Geography
- Location: Melbourne, Florida, United States
- Coordinates: 28°05′15″N 80°36′51″W﻿ / ﻿28.0874231°N 80.6143055°W

Services
- Emergency department: Level II trauma center
- Beds: 537

History
- Opened: 1928

Links
- Lists: Hospitals in Florida

= Holmes Regional Medical Center =

The Holmes Regional Medical Center is a not-for-profit hospital operated by Health First. It is located in Melbourne, Florida. It is a 514-bed facility, including the only level II trauma center in Brevard County. It also operates Brevard's only Level II Neonatal ICU.

In 2010, the hospital had 38.8 percent of the patient admissions in the county, 23,250, twice the number of its nearest competitor in the county admitted.

== History ==
In 1928 Dr. Isaac Hay opened what is now considered the first local hospital from which the current hospital traces its origin. In 1933, Mr. and Mrs. John Rhodes donated land for a hospital, in addition, a loan of $30,000 for a hospital's construction was obtained under the National Industrial Recovery Act. the Hospital was opened in 1937 on U.S 1.

In 1953, James E. Holmes was elected to the Hospital's Board of Governors, serving as its president for the next 25 years, until 1978. In 1956, the city granted the hospital 10 acres (4.0 ha) on what is now the current site on Hickory street, leading to the hospital expanding in 1962 to 101 beds in a four-story building. by 1966, the hospital cared for 10,421 patients, 1420 new babies and 37,165 outpatients. In 1969, the hospital was expanded with the addition of a north wing, increasing the hospital's capacity to 331 beds. in 1978, as Holmes retired from the board, the hospital was named after him, and in 1983, the hospital's capacity was expanded by 206 beds, at the cost of $43 million.

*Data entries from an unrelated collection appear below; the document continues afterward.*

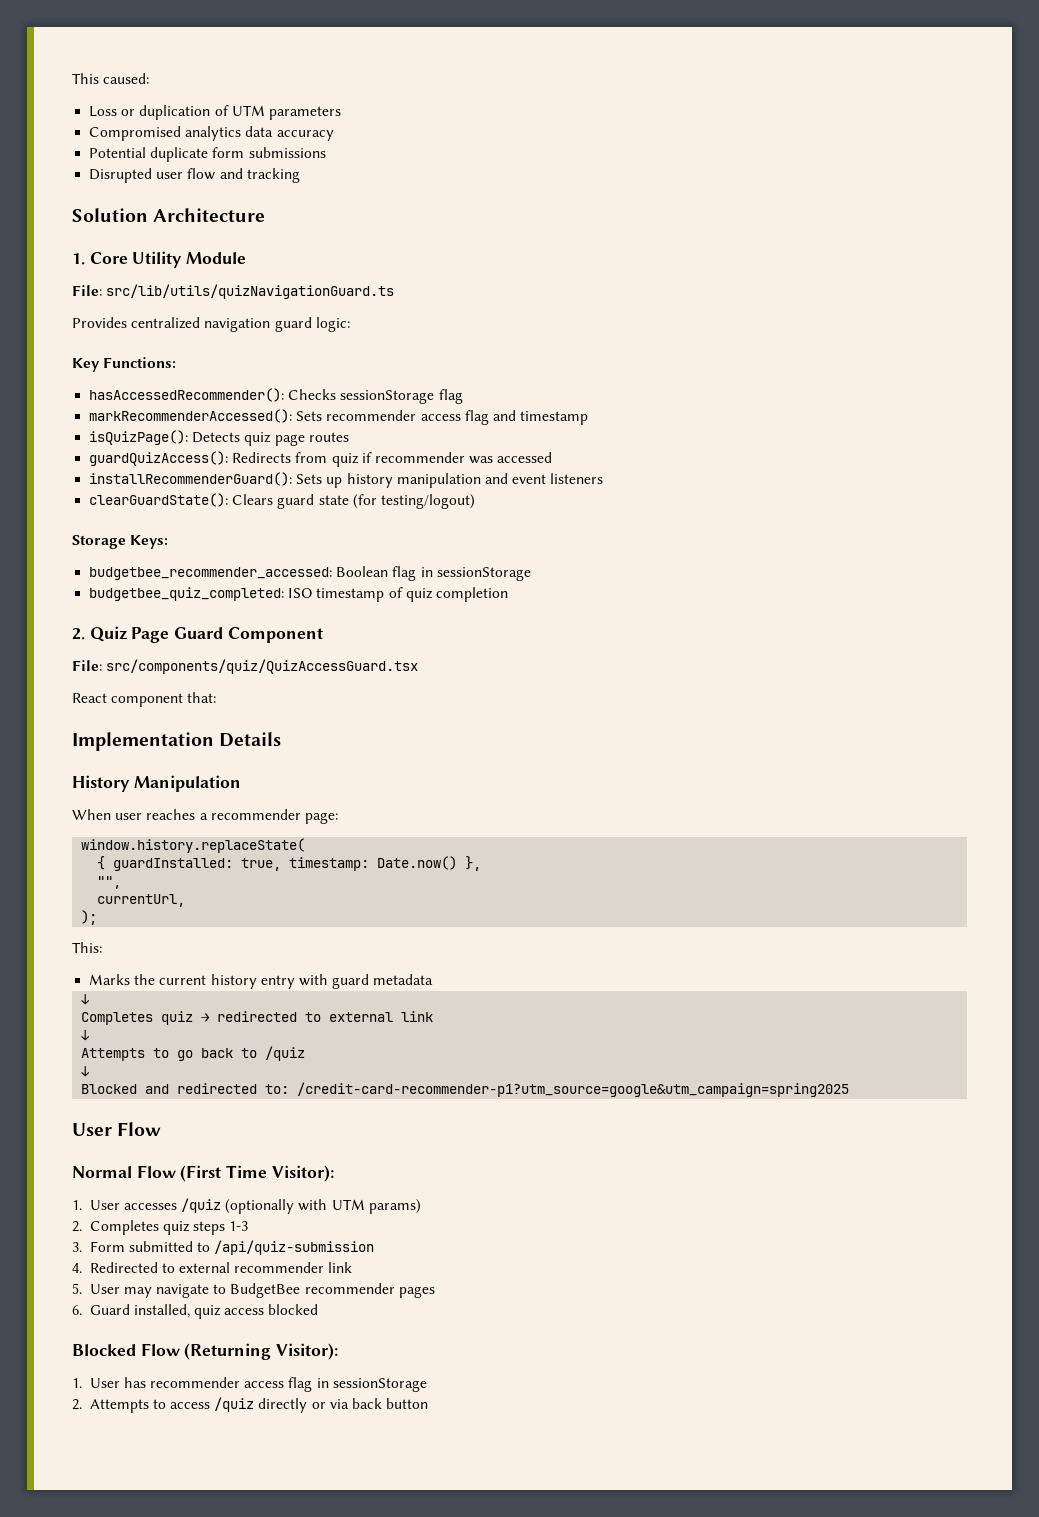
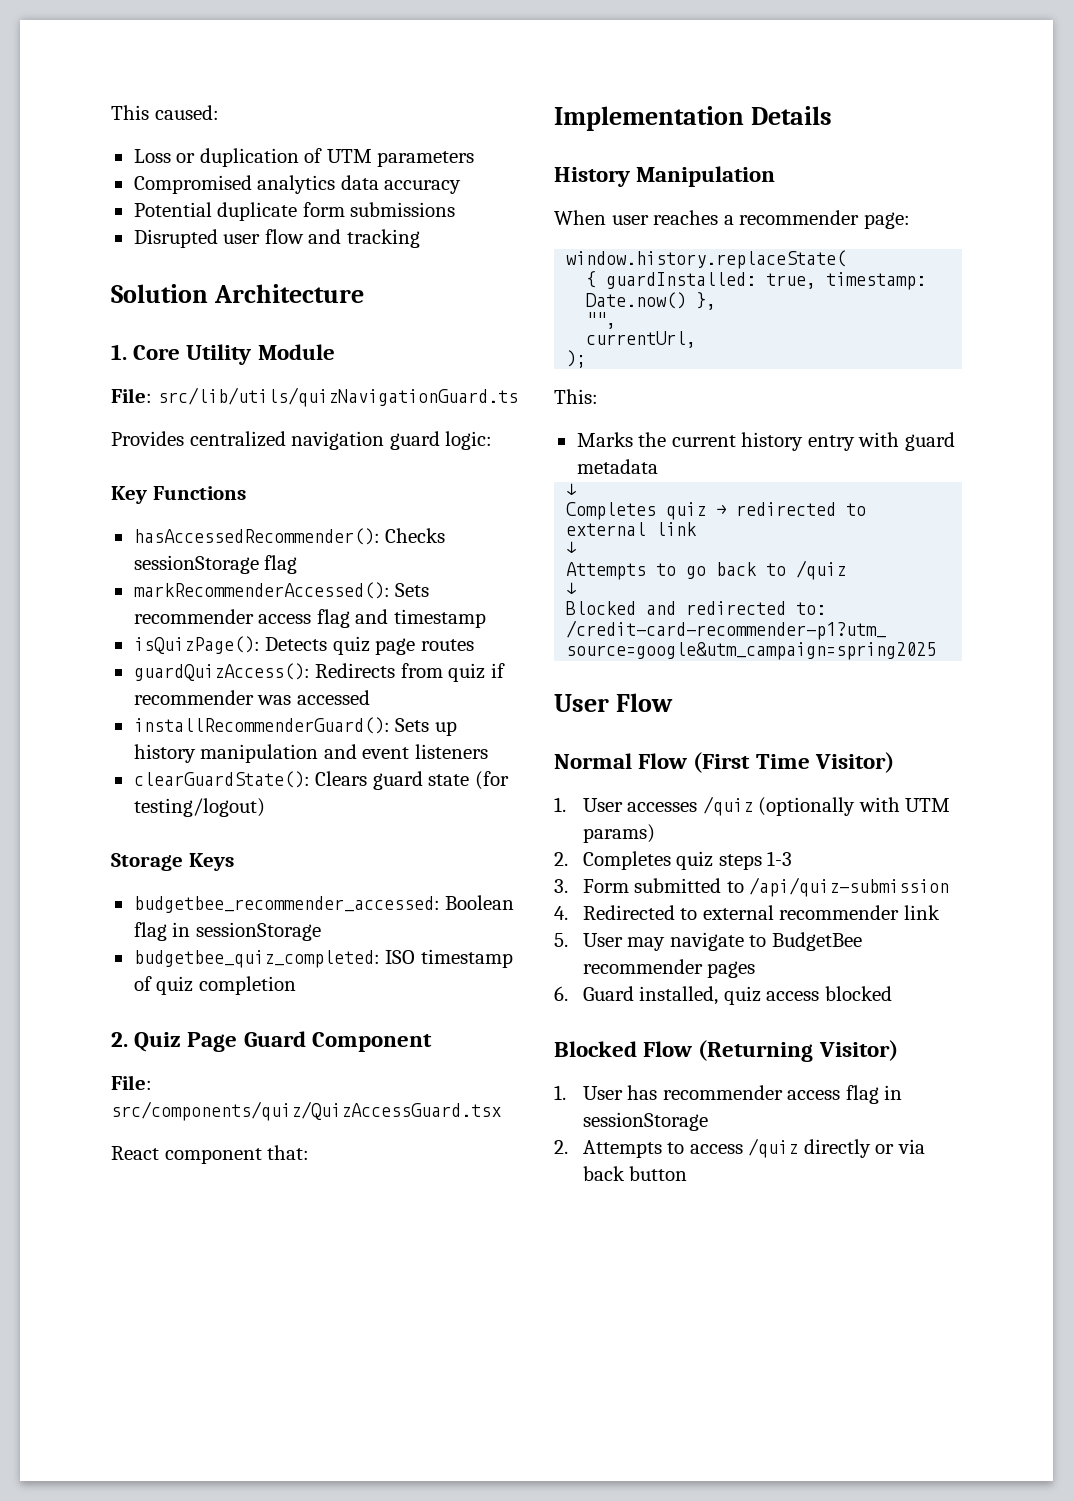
- Key Functions:
+ Key Functions
- Storage Keys:
+ Storage Keys
- Normal Flow (First Time Visitor):
+ Normal Flow (First Time Visitor)
- Blocked Flow (Returning Visitor):
+ Blocked Flow (Returning Visitor)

In 1986, the hospital constructed what was then the region's only complete cardiovascular program, and in 2004, the hospital was listed in Money magazine as "one of America's top hospitals" for Intervention Cardiology and Stroke Care. In 2011, it had 55.1% of its admissions through the emergency room, less than any other hospital in Brevard and below the state average of 61.6%. Some of this difference can be explained by procedural differences in how hospitals admit patients.

==Procedures==
In the year ending June 2010, there were 899 hospitalizations for angioplasty, the most selected surgery.